SAFE addresses this challenge by (i) proposing a distributed authenticated data

repository for storing the credentials and policies; (ii) introducing a

programmable credential discovery and assembly layer that generates the

appropriate tailored context for a given request. The authenticated data

repository is built upon a scalable key-value store with its contents named by

secure identifiers and certified by the issuing principal. The SAFE language

provides scripting primitives to generate and organize logic sets representing

credentials and policies, materialize the logic sets as certificates, and link

them to reflect delegation patterns in the application. The authorizer fetches

the logic sets on demand, then validates and caches them locally for further

use. Upon each request, the authorizer constructs the tailored proof context

and provides it to the SAFE inference for certified validation.

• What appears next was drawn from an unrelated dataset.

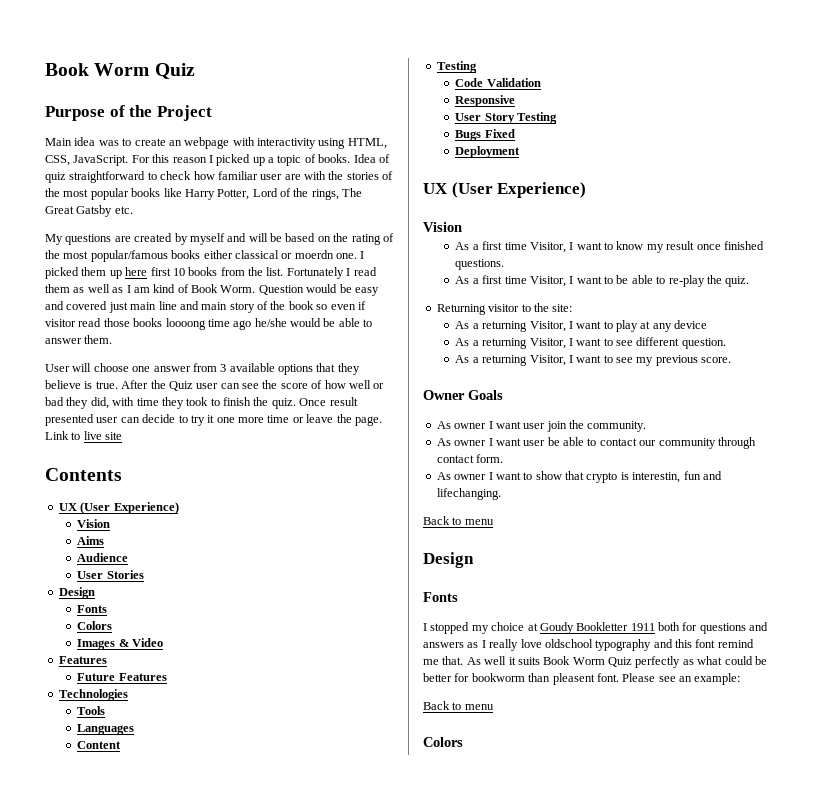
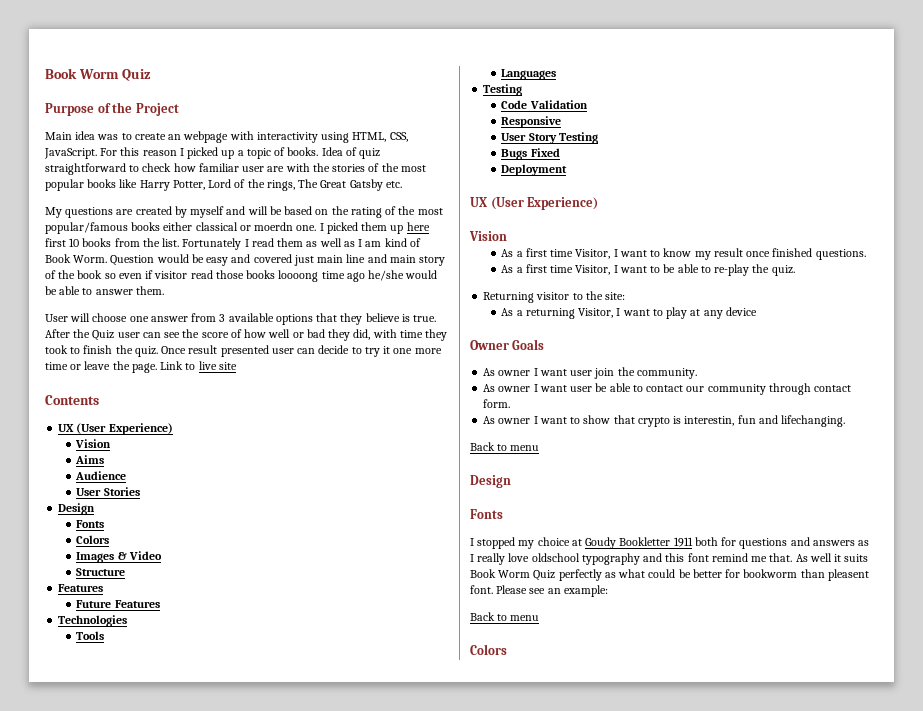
(164, 642) none -> [76,568,126,576] // Structure
[77,741,122,749] // Content -> (557, 74) none
[455,337,726,349] [455,355,732,366] // As a returning Visitor, I want to see different question. // As a returning Visitor, I want to see my previous score. -> (757, 311) none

Delegation-driven credential linking with certified data distribution provides

flexible and dynamic policy control enabling security and trust infrastructure

to be agile, while addressing the perennial problems related to today's

certificate infrastructure: automated credential discovery, scalable

revocation, and issuing credentials without relying on centralized authority.

We envision SAFE as a new foundation for building secure network systems. We

used SAFE to build secure services based on case studies drawn from practice:

(i) a secure name service resolver similar to DNS that resolves a name across

multi-domain federated systems; (ii) a secure proxy shim to delegate access

control decisions in a key-value store; (iii) an authorization module for a

networked infrastructure-as-a-service system with a federated trust structure

(NSF GENI initiative); and (iv) a secure cooperative data analytics service

that adheres to individual secrecy constraints while disclosing the data. We

present empirical evaluation based on these case studies and demonstrate that

SAFE supports a wide range of applications with low overhead.